- _Provided data_:
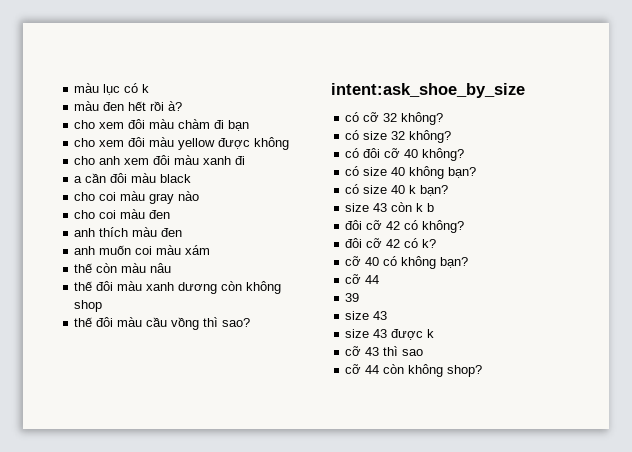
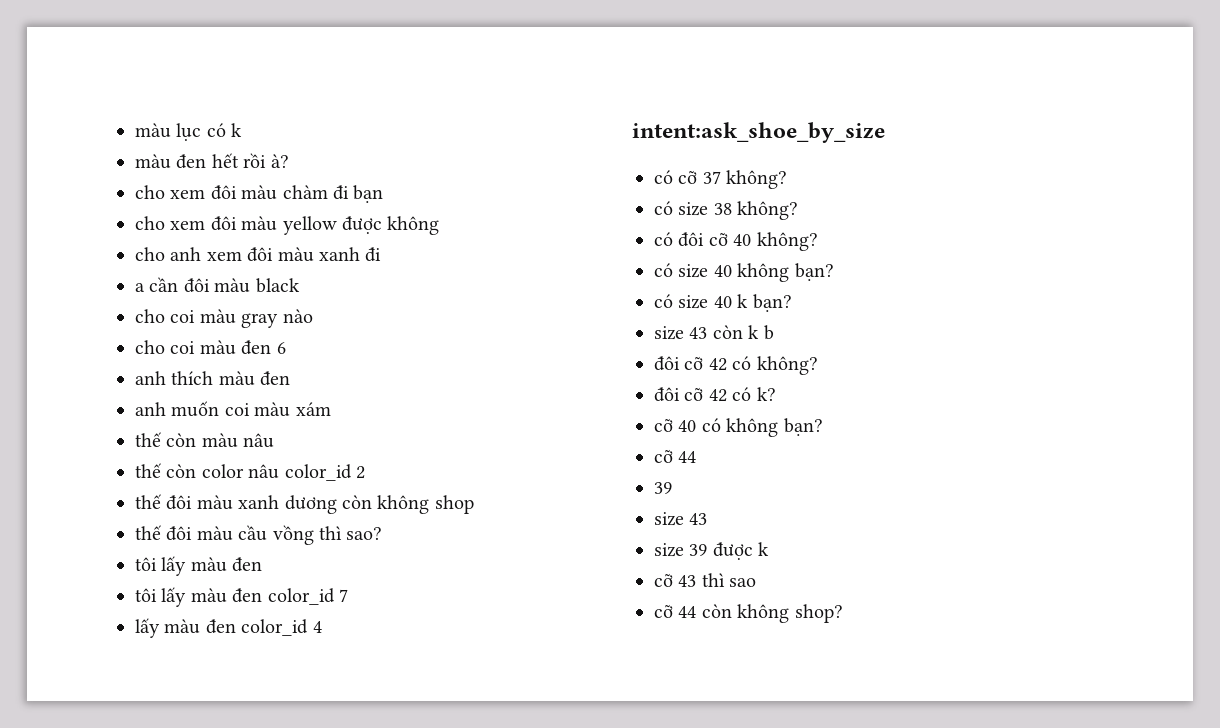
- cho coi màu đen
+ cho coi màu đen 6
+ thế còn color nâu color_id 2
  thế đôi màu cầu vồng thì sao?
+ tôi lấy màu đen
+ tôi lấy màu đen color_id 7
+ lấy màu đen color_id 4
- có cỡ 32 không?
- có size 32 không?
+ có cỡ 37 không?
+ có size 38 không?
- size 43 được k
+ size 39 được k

--

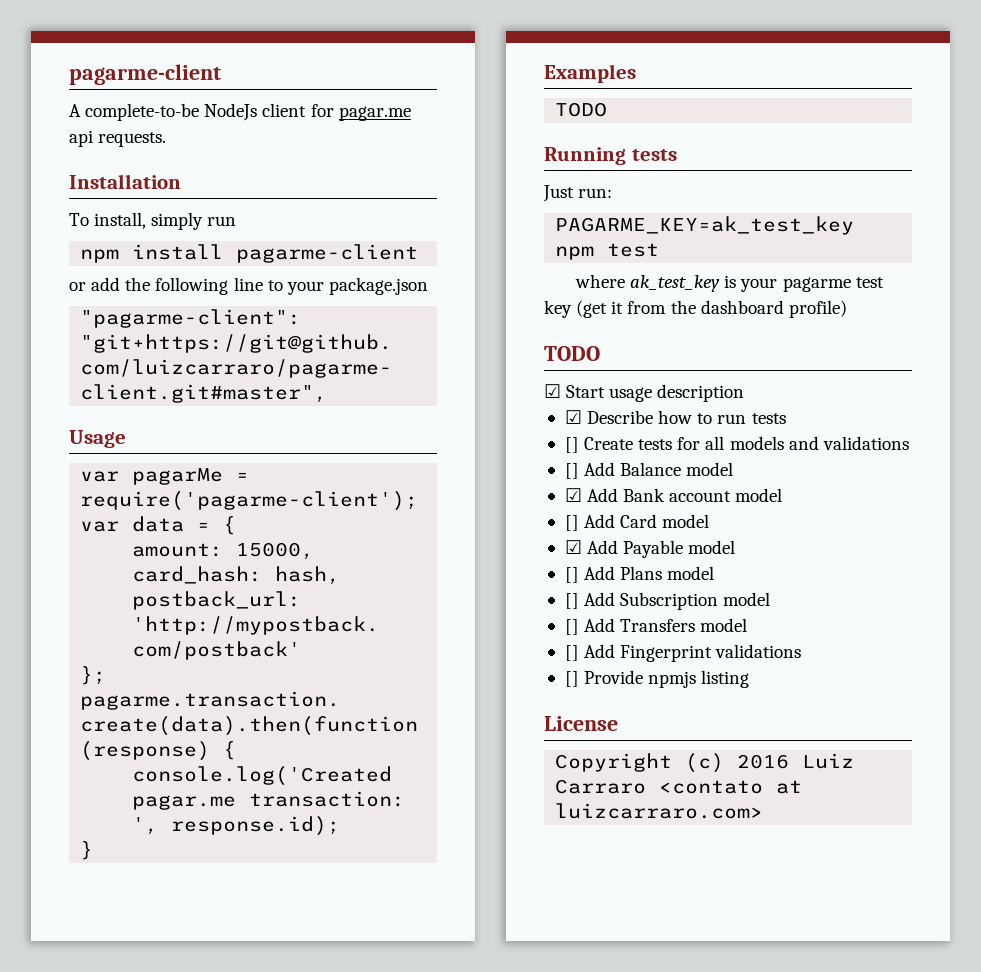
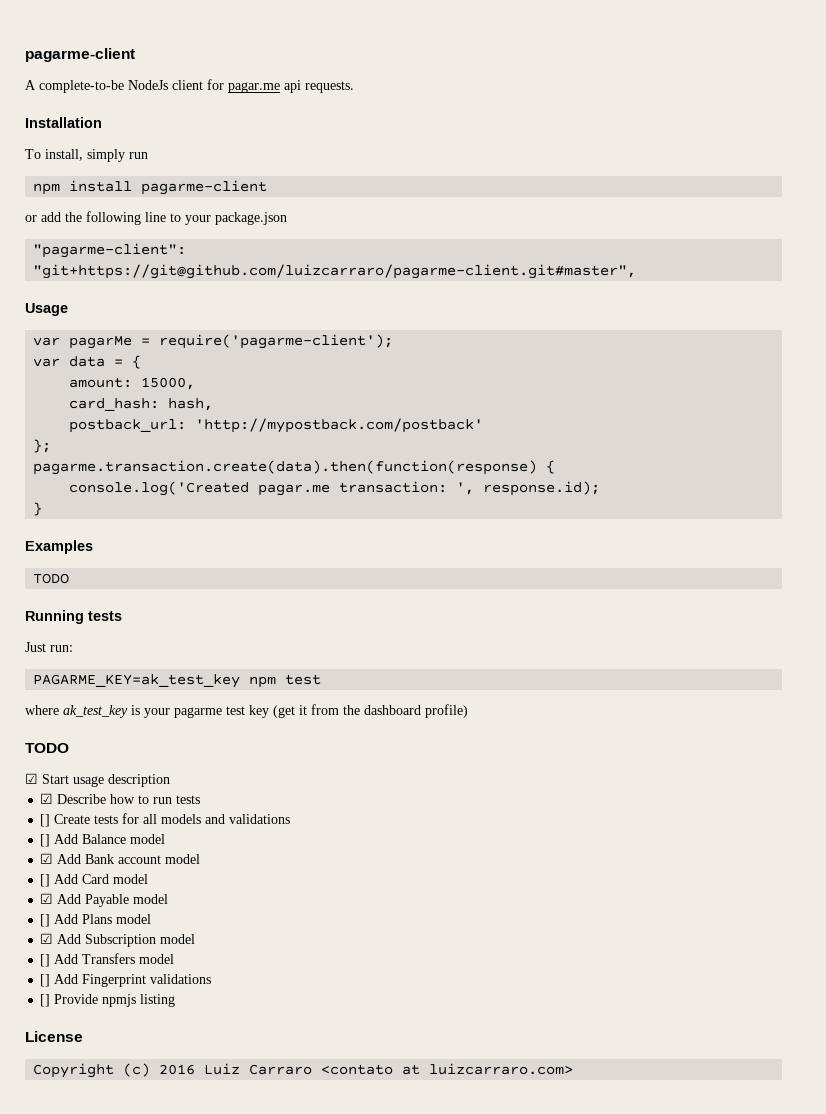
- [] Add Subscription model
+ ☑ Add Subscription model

==

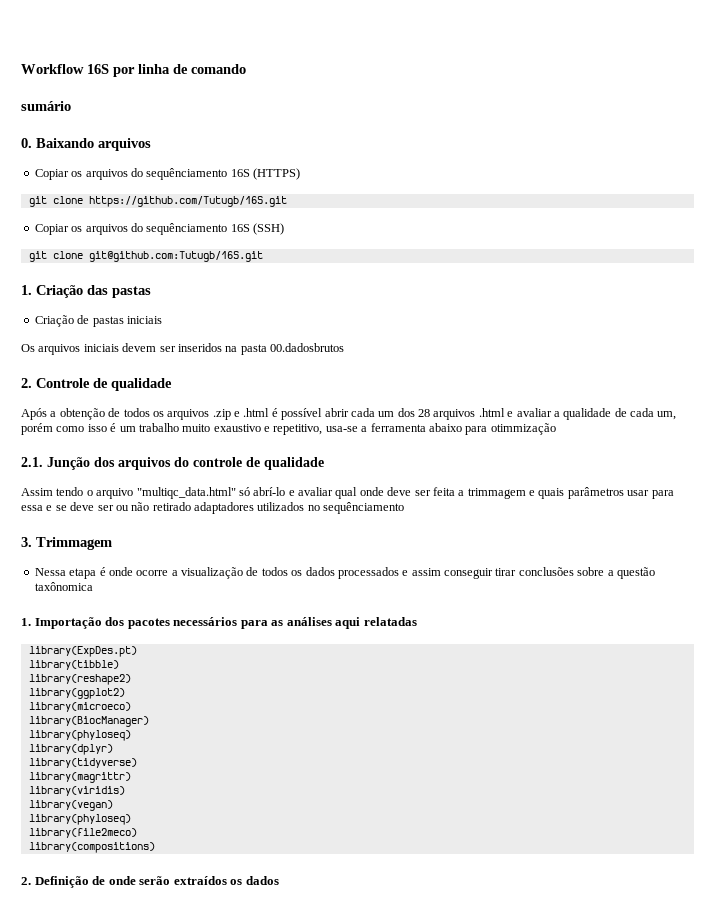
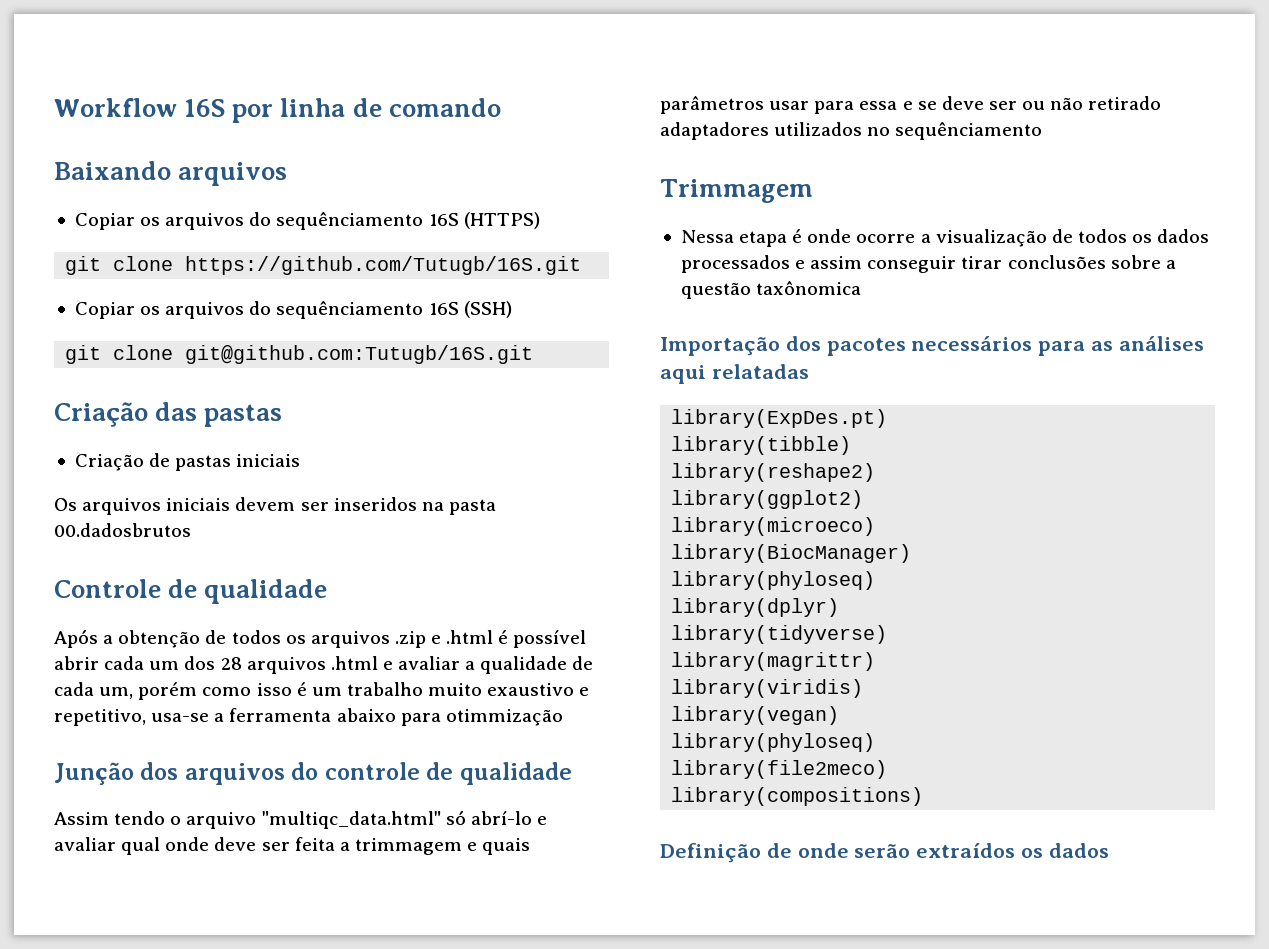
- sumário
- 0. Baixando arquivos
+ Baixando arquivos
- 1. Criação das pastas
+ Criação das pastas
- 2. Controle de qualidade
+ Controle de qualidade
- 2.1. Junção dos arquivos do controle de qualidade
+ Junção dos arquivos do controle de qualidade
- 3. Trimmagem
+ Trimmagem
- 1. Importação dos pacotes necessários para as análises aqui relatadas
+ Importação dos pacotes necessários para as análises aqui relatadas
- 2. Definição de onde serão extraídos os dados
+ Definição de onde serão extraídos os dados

- _What you will do_: As the answer, set down only the lines from the data above between the one holding "- cho coi màu đen" and the one holding "size 39 được k", inclusive, exactly as they read.

- _Reply to the exercise_:
- cho coi màu đen
+ cho coi màu đen 6
+ thế còn color nâu color_id 2
  thế đôi màu cầu vồng thì sao?
+ tôi lấy màu đen
+ tôi lấy màu đen color_id 7
+ lấy màu đen color_id 4
- có cỡ 32 không?
- có size 32 không?
+ có cỡ 37 không?
+ có size 38 không?
- size 43 được k
+ size 39 được k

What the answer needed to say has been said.